(Task statement):
Within the records that follow, find every line containing the string "gsog". Copy those lines.

(Source records):
<<<<

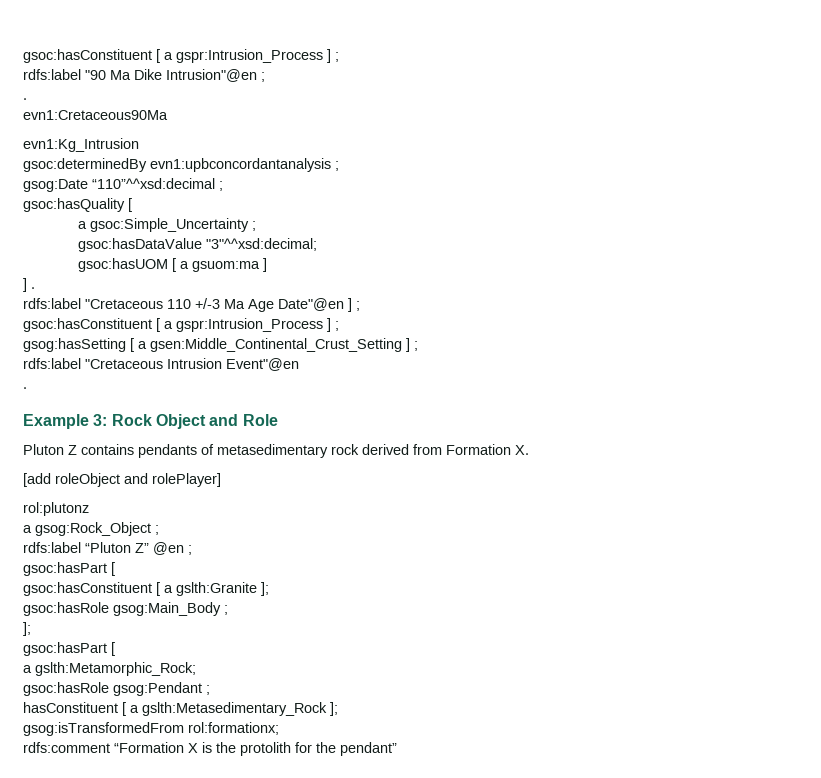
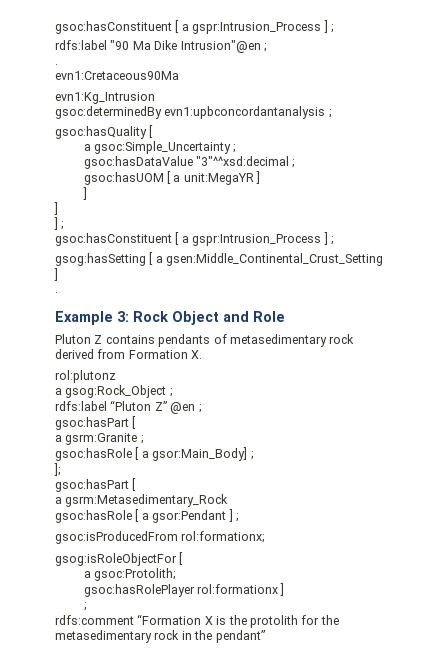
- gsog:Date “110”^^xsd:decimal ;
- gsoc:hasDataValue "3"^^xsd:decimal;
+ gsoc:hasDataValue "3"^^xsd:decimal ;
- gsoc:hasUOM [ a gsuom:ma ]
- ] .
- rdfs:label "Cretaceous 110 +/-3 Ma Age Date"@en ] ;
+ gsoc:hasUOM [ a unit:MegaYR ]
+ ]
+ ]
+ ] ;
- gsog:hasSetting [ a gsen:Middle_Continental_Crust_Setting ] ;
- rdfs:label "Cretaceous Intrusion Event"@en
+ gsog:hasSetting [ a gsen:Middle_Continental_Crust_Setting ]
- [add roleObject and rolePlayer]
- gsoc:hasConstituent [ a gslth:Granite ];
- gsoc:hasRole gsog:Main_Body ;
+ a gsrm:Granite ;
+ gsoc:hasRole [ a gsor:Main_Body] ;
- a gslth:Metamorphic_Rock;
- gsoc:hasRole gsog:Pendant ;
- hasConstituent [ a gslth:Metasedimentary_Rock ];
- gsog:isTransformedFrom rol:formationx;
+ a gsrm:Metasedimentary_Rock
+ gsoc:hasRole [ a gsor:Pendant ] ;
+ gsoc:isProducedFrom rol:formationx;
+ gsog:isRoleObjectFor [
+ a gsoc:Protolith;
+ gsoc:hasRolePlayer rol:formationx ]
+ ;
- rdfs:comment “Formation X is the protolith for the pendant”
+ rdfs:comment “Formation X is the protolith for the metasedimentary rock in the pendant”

>>>>
<<<<

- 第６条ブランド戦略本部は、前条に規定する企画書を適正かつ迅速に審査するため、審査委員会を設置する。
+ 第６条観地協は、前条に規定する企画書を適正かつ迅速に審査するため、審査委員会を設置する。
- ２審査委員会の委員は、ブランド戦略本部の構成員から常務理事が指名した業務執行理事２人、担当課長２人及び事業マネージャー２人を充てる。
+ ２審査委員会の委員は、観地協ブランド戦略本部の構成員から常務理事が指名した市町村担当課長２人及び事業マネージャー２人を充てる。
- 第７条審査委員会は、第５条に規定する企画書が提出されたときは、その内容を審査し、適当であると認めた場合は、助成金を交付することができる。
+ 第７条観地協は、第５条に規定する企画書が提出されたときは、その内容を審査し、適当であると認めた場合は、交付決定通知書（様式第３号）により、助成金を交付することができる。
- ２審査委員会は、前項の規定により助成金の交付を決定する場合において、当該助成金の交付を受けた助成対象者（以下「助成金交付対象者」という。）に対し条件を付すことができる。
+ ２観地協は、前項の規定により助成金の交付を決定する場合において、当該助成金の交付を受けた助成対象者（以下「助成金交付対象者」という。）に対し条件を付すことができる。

>>>>

(Solution to the problem):
- gsog:Date “110”^^xsd:decimal ;
- gsog:hasSetting [ a gsen:Middle_Continental_Crust_Setting ] ;
+ gsog:hasSetting [ a gsen:Middle_Continental_Crust_Setting ]
- gsoc:hasRole gsog:Main_Body ;
- gsoc:hasRole gsog:Pendant ;
- gsog:isTransformedFrom rol:formationx;
+ gsog:isRoleObjectFor [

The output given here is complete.